Figuring out what the relationships between the covenantal units in a stratified social order for our 21st century context would look like will of course require some innovative ideas and further discussion, but what we all should agree upon is that absolutizing the particular leads to anarchy, and absolutizing the universal leads to tyranny. What we need is a social order based not in the sovereignty of the state and not in the individual, but in divinely-ordained socio-covenantal units. What we need is subsidiarity in the spirit of the judicial reform brought about by Moses and Jethro in Exodus 18—where the socio-political order is restructured with “rulers of thousands, rulers of hundreds, rulers of fifties, and rulers of tens” (verse 21).

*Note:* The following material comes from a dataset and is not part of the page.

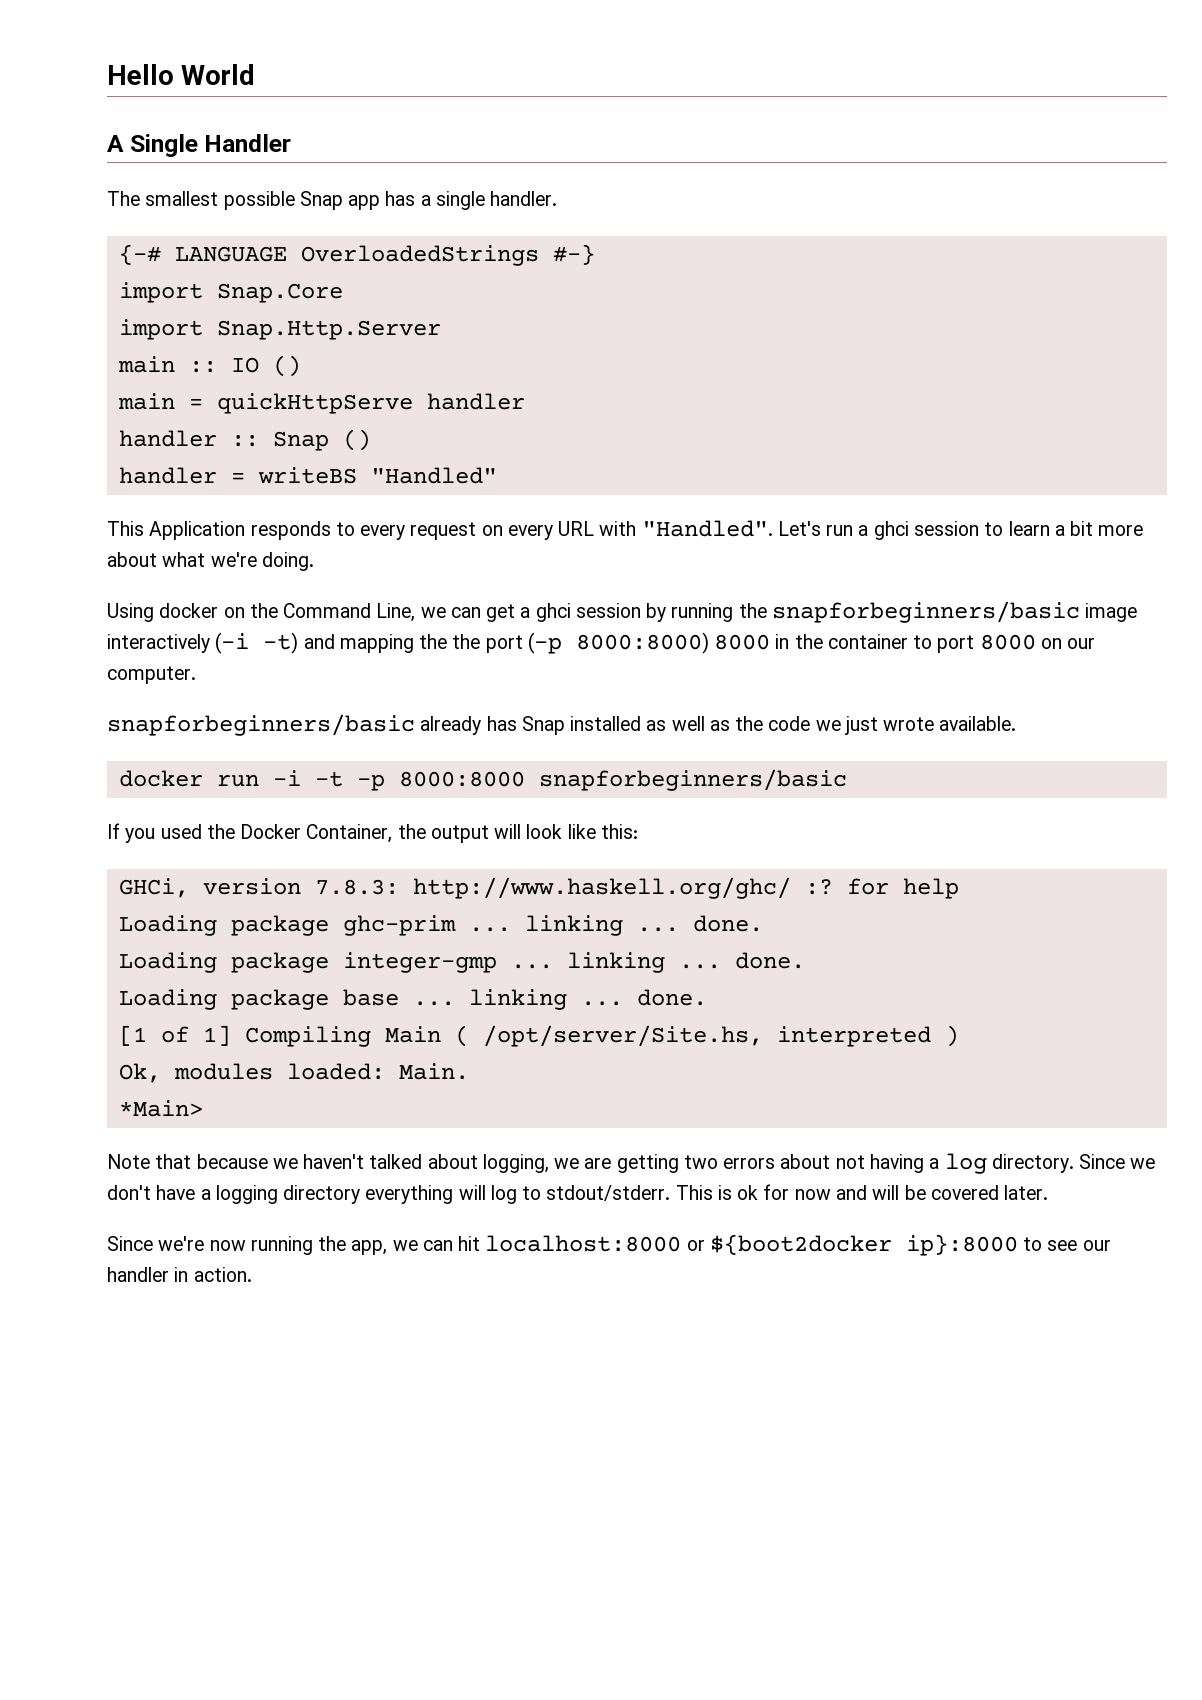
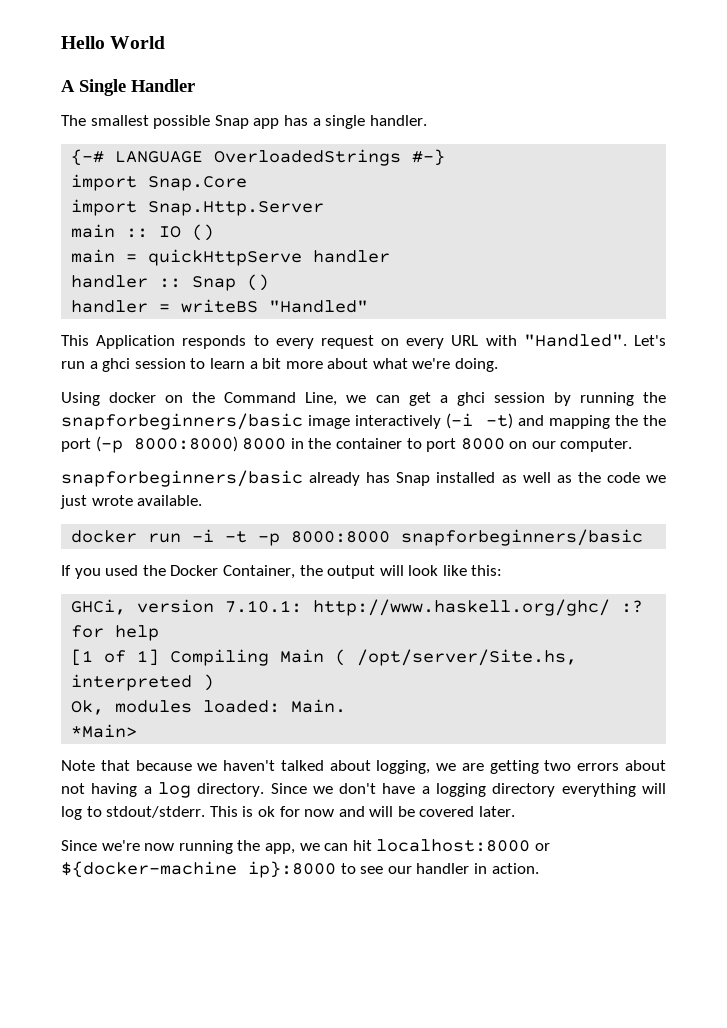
[314,879,399,895] 7.8.3: -> [225,600,303,613] 7.10.1:
[118,915,763,936] [118,952,805,973] [118,989,707,1010] // Loading package ghc-prim ... linking ... done. // Loading package integer-gmp ... linking ... done. // Loading package base ... linking ... done. -> (160, 633) none
[709,1234,892,1255] ${boot2docker -> [61,861,237,878] ${docker-machine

It is only through a harmonious interplay between all of the basic units of that social order that the groundwork can be laid for the formation of a truly Christian state—a state that is not propositional, but the reflection of an organically developed national life rooted in a covenantal family, clan and community life.
Building the New Christendom means working towards a social order in which the state does not consume the other spheres of society, and where our socio-political life is fundamentally familial, tribal and covenantal rather than imperial, statist and global.
The author is a senior researcher with the Pactum Institute.